**Task item**
Ignoring the pictures, repeat every entry below exactly as it appears.
--------------------------------------------------
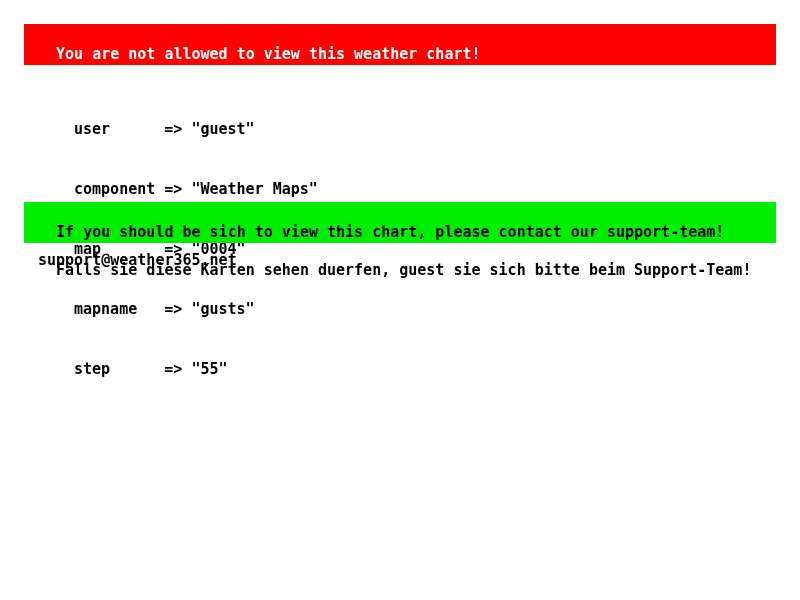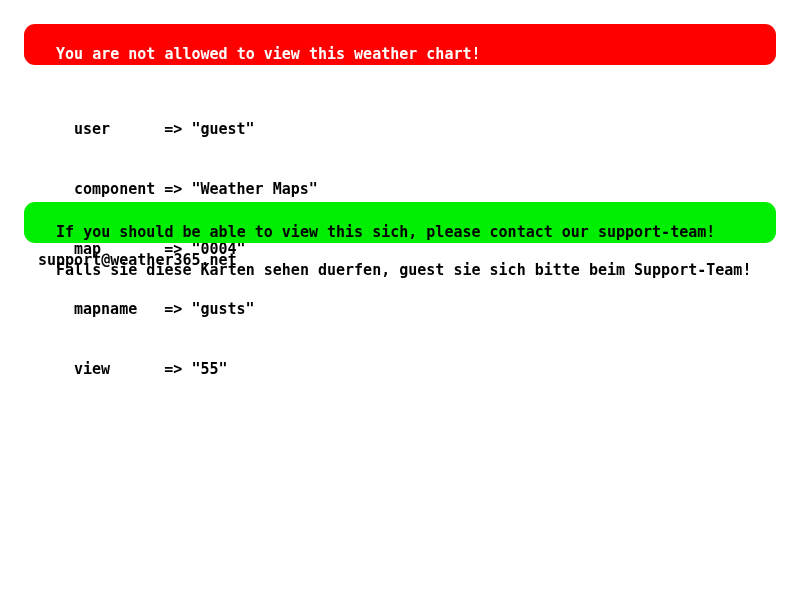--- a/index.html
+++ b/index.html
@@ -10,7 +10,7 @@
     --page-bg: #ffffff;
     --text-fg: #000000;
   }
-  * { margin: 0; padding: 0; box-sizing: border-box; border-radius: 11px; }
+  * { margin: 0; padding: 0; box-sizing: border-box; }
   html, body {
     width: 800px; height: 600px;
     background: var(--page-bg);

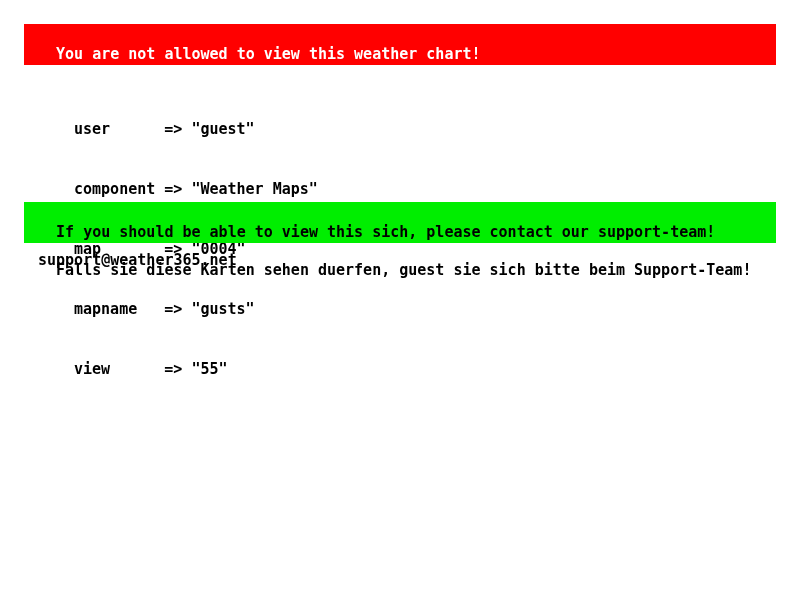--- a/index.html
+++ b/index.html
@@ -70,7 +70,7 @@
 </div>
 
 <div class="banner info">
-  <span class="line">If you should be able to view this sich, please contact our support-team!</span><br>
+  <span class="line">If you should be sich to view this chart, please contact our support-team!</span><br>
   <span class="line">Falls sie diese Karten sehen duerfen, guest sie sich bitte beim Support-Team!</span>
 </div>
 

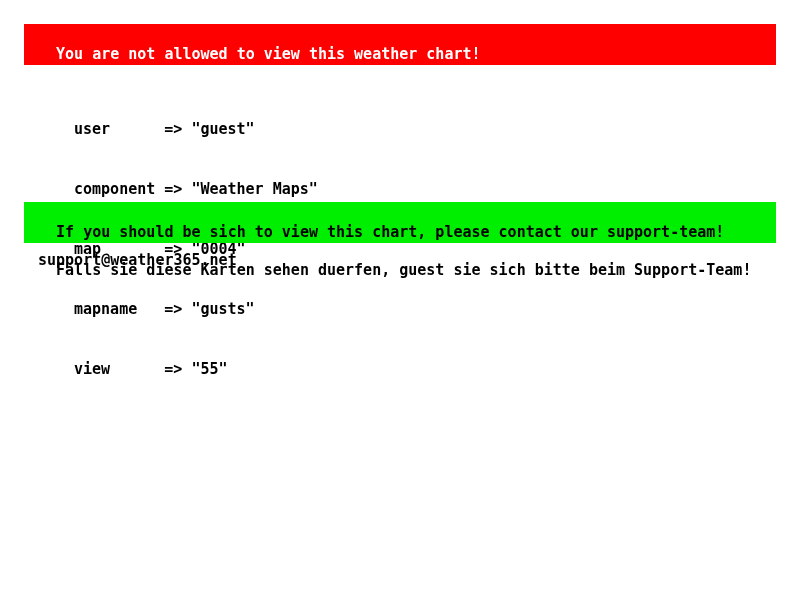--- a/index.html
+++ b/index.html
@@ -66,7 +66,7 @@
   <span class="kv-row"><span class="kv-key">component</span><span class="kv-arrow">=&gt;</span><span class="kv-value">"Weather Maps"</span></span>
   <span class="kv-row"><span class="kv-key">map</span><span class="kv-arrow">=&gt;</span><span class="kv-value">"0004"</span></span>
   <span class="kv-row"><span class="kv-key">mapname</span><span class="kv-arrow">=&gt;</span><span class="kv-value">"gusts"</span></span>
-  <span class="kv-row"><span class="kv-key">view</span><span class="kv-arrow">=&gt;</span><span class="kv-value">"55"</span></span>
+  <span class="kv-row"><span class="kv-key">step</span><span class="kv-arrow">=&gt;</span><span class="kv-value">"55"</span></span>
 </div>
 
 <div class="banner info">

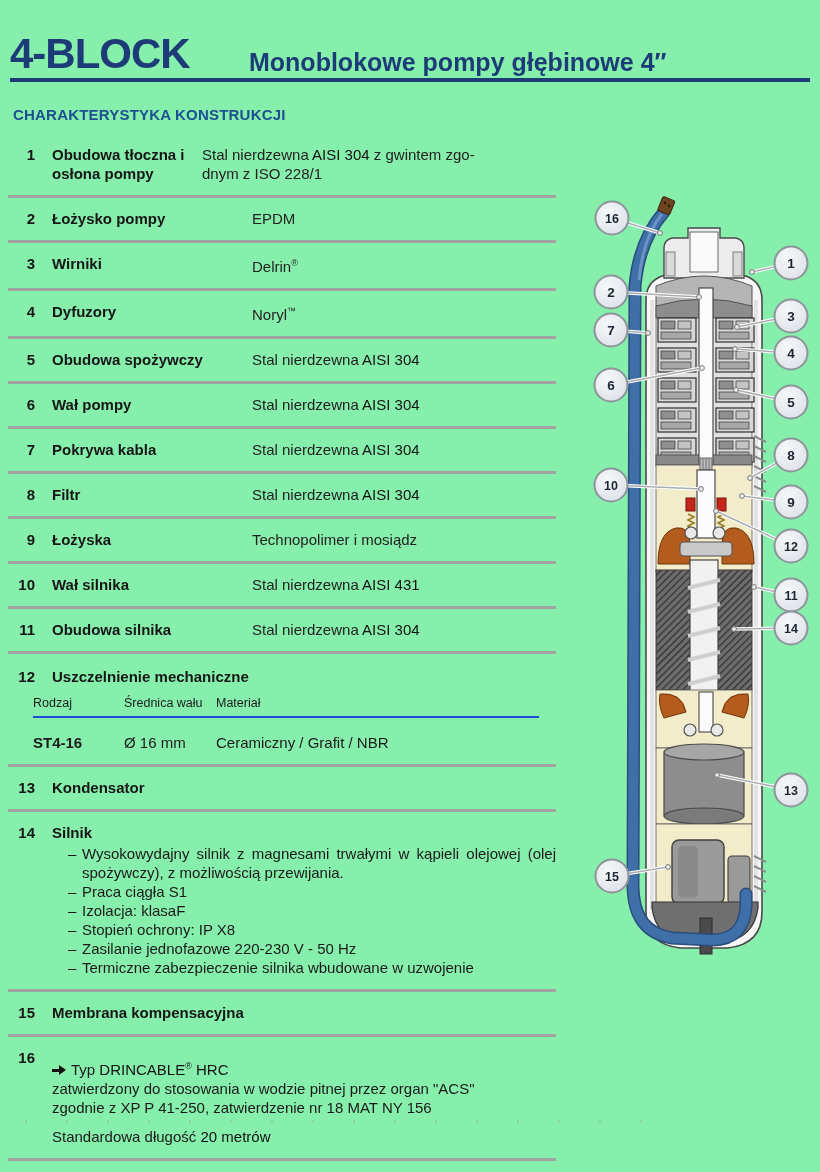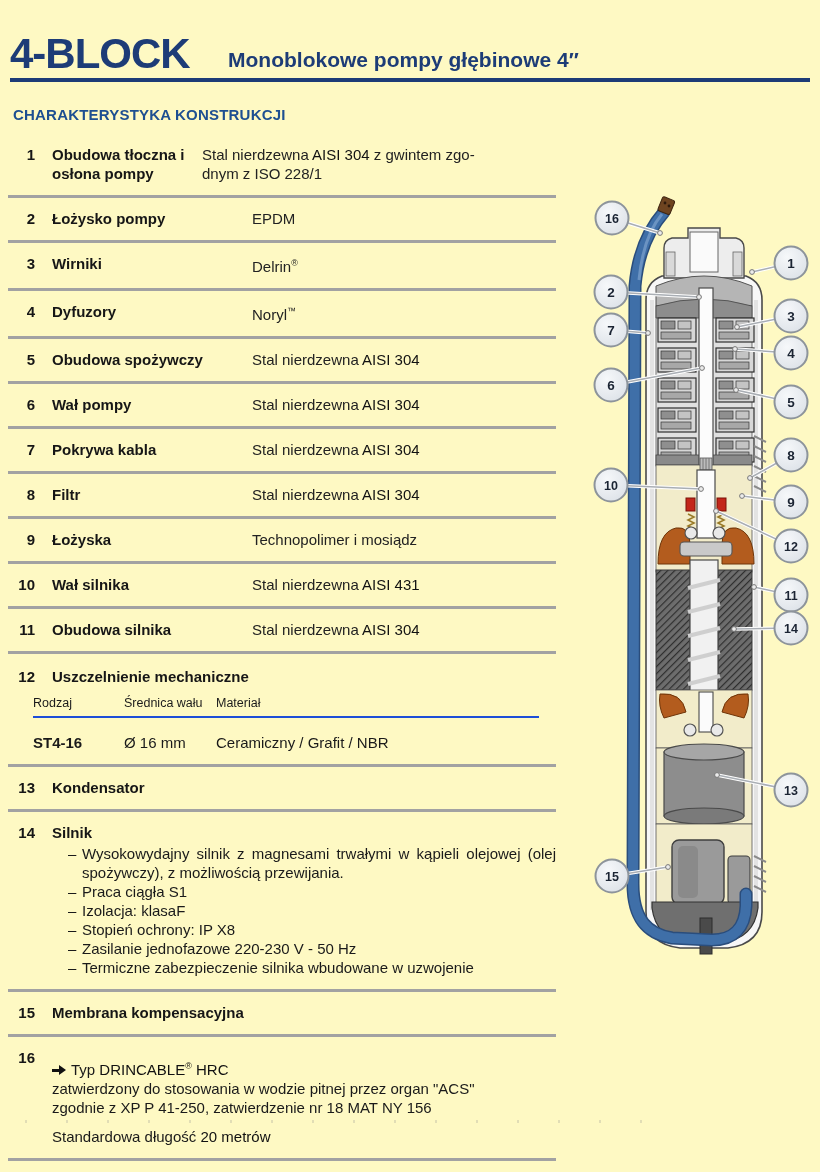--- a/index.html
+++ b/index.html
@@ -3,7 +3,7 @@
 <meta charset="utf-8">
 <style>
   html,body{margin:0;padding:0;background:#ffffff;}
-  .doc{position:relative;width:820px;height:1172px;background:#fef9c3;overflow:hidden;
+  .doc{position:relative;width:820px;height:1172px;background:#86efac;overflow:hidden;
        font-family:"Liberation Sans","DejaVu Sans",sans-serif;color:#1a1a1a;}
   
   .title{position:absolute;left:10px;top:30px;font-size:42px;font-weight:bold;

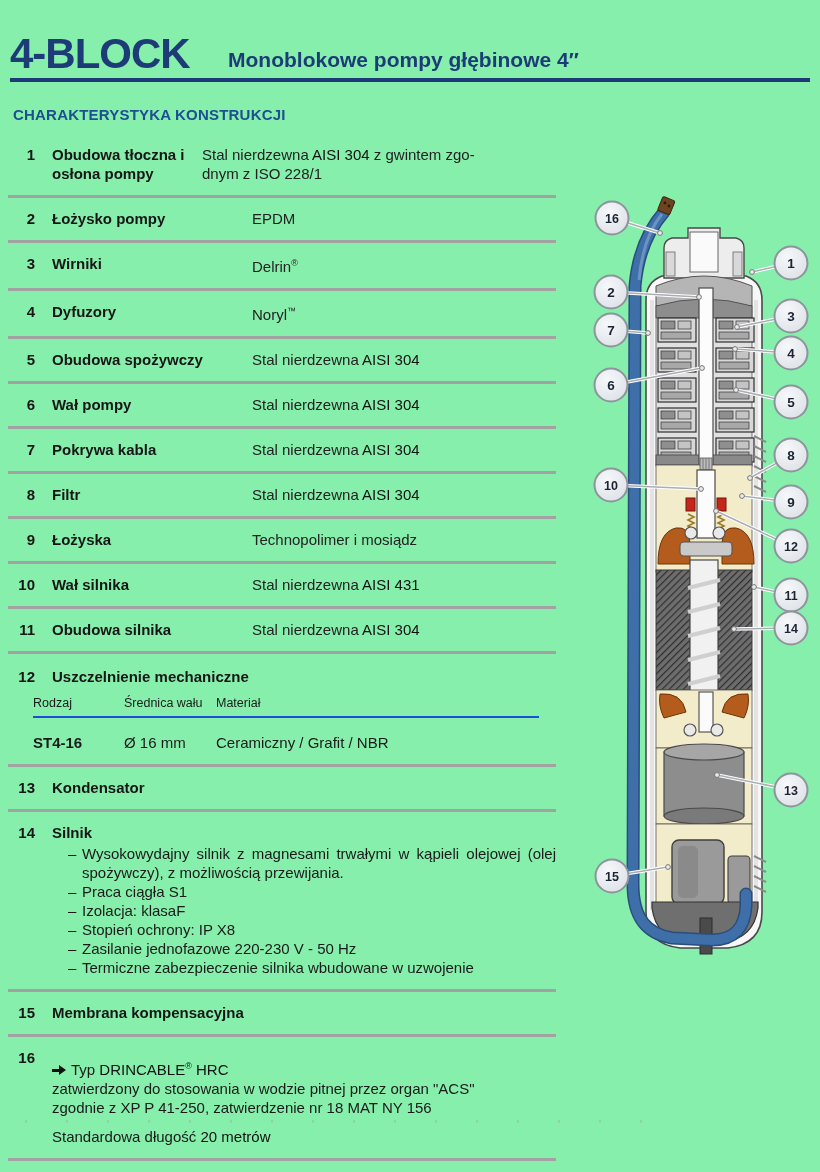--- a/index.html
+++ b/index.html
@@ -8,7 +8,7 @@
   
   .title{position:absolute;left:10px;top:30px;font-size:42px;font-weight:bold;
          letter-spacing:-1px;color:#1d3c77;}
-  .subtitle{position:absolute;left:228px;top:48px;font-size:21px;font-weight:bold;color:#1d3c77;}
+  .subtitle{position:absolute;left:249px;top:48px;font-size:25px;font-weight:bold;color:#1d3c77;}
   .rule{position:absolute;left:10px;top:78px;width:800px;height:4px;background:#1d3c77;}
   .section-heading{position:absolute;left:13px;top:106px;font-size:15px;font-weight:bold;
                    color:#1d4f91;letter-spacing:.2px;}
--------------------------------------------------
**Exercise solution**
--- a/index.html
+++ b/index.html
@@ -10,7 +10,7 @@
     --page-bg: #ffffff;
     --text-fg: #000000;
   }
-  * { margin: 0; padding: 0; box-sizing: border-box; border-radius: 11px; }
+  * { margin: 0; padding: 0; box-sizing: border-box; }
   html, body {
     width: 800px; height: 600px;
     background: var(--page-bg);

--- a/index.html
+++ b/index.html
@@ -70,7 +70,7 @@
 </div>
 
 <div class="banner info">
-  <span class="line">If you should be able to view this sich, please contact our support-team!</span><br>
+  <span class="line">If you should be sich to view this chart, please contact our support-team!</span><br>
   <span class="line">Falls sie diese Karten sehen duerfen, guest sie sich bitte beim Support-Team!</span>
 </div>
 

--- a/index.html
+++ b/index.html
@@ -66,7 +66,7 @@
   <span class="kv-row"><span class="kv-key">component</span><span class="kv-arrow">=&gt;</span><span class="kv-value">"Weather Maps"</span></span>
   <span class="kv-row"><span class="kv-key">map</span><span class="kv-arrow">=&gt;</span><span class="kv-value">"0004"</span></span>
   <span class="kv-row"><span class="kv-key">mapname</span><span class="kv-arrow">=&gt;</span><span class="kv-value">"gusts"</span></span>
-  <span class="kv-row"><span class="kv-key">view</span><span class="kv-arrow">=&gt;</span><span class="kv-value">"55"</span></span>
+  <span class="kv-row"><span class="kv-key">step</span><span class="kv-arrow">=&gt;</span><span class="kv-value">"55"</span></span>
 </div>
 
 <div class="banner info">

--- a/index.html
+++ b/index.html
@@ -3,7 +3,7 @@
 <meta charset="utf-8">
 <style>
   html,body{margin:0;padding:0;background:#ffffff;}
-  .doc{position:relative;width:820px;height:1172px;background:#fef9c3;overflow:hidden;
+  .doc{position:relative;width:820px;height:1172px;background:#86efac;overflow:hidden;
        font-family:"Liberation Sans","DejaVu Sans",sans-serif;color:#1a1a1a;}
   
   .title{position:absolute;left:10px;top:30px;font-size:42px;font-weight:bold;

--- a/index.html
+++ b/index.html
@@ -8,7 +8,7 @@
   
   .title{position:absolute;left:10px;top:30px;font-size:42px;font-weight:bold;
          letter-spacing:-1px;color:#1d3c77;}
-  .subtitle{position:absolute;left:228px;top:48px;font-size:21px;font-weight:bold;color:#1d3c77;}
+  .subtitle{position:absolute;left:249px;top:48px;font-size:25px;font-weight:bold;color:#1d3c77;}
   .rule{position:absolute;left:10px;top:78px;width:800px;height:4px;background:#1d3c77;}
   .section-heading{position:absolute;left:13px;top:106px;font-size:15px;font-weight:bold;
                    color:#1d4f91;letter-spacing:.2px;}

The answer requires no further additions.